Sparring (cassette 1) plays Squash in its simplest form: only vertical player
motion, fixed wall (no difficulty setting) and no on-screen scoring. However, the ball speed increases as far as the player catches the ball (a beep
is produced when this happens). If lost, a manual serve restarts the game.
Interesting detail: the serve button also resets the ball speed circuit,
which stores the ball speed as an electric charge in a capacitor. Because it
takes about a second until the capacitor gets its initial charge, a fast game
can be start with a short press on the serve button. A longer press will allow
the capacitor to get its initial charge, thus starting a game at slower speed.
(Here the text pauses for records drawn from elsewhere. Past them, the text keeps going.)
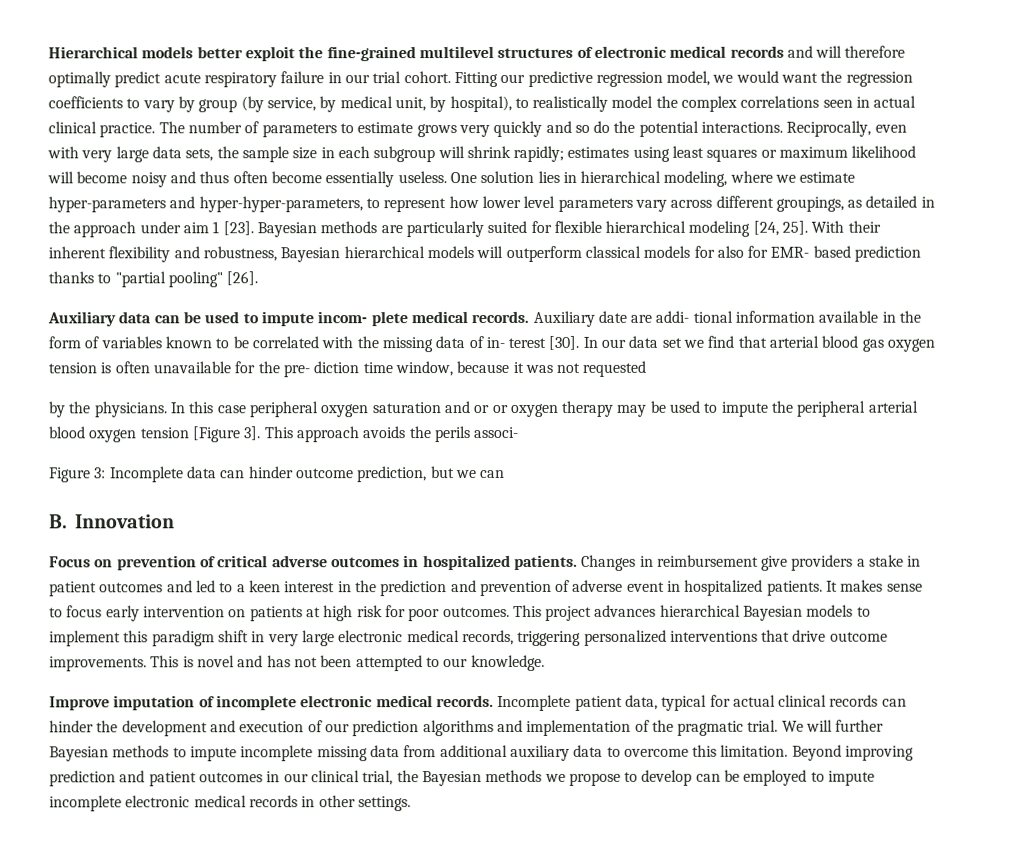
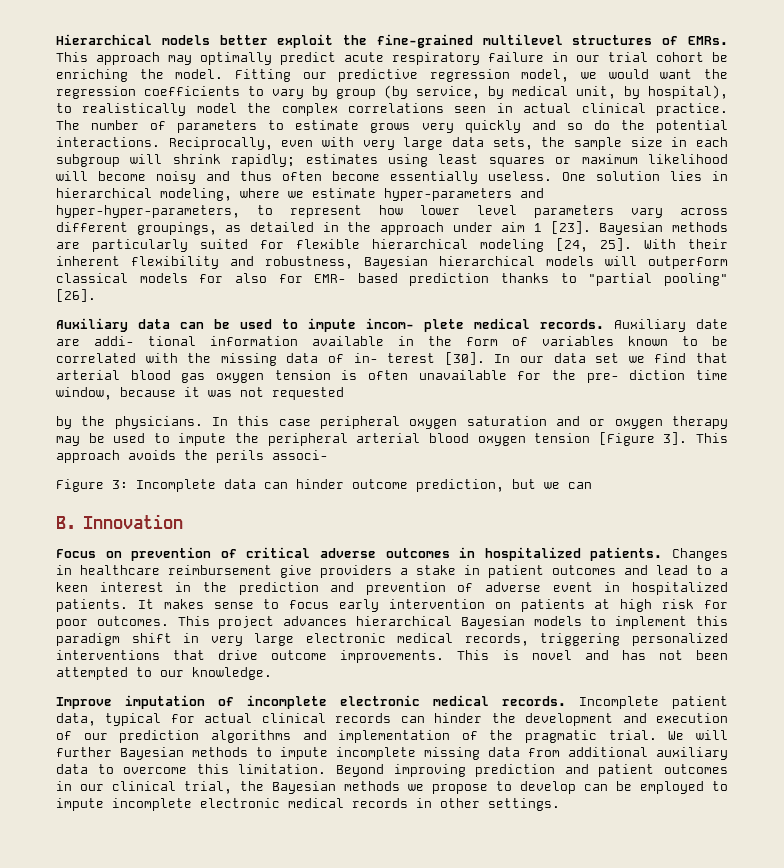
- Hierarchical models better exploit the fine-grained multilevel structures of electronic medical records and will therefore optimally predict acute respiratory failure in our trial cohort.
+ Hierarchical models better exploit the fine-grained multilevel structures of EMRs. This approach may optimally predict acute respiratory failure in our trial cohort be enriching the model.
- In this case peripheral oxygen saturation and or or oxygen therapy may be used to impute the peripheral arterial blood oxygen tension [Figure 3].
+ In this case peripheral oxygen saturation and or oxygen therapy may be used to impute the peripheral arterial blood oxygen tension [Figure 3].
- Changes in reimbursement give providers a stake in patient outcomes and led to a keen interest in the prediction and prevention of adverse event in hospitalized patients.
+ Changes in healthcare reimbursement give providers a stake in patient outcomes and lead to a keen interest in the prediction and prevention of adverse event in hospitalized patients.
The circuit board of this cartridge contains very few components, since the
game involves one player, the ball, and a vertical line. The resistors set
the players size (normal for player 1, infinite for player 2 so as to form
a wall), the player field, and the ball motion type. This game differs from
Badminton by only one difference: the second player
is replaced by the wall. For this reason, both Sparring (Squash) and
Badminton use the same circuit board, with only a few resistors placed differently to configure either the wall or the second player.
Sparring (Squash) game. No on-screen scoring.
Sparring cassette 1 with box and user manual.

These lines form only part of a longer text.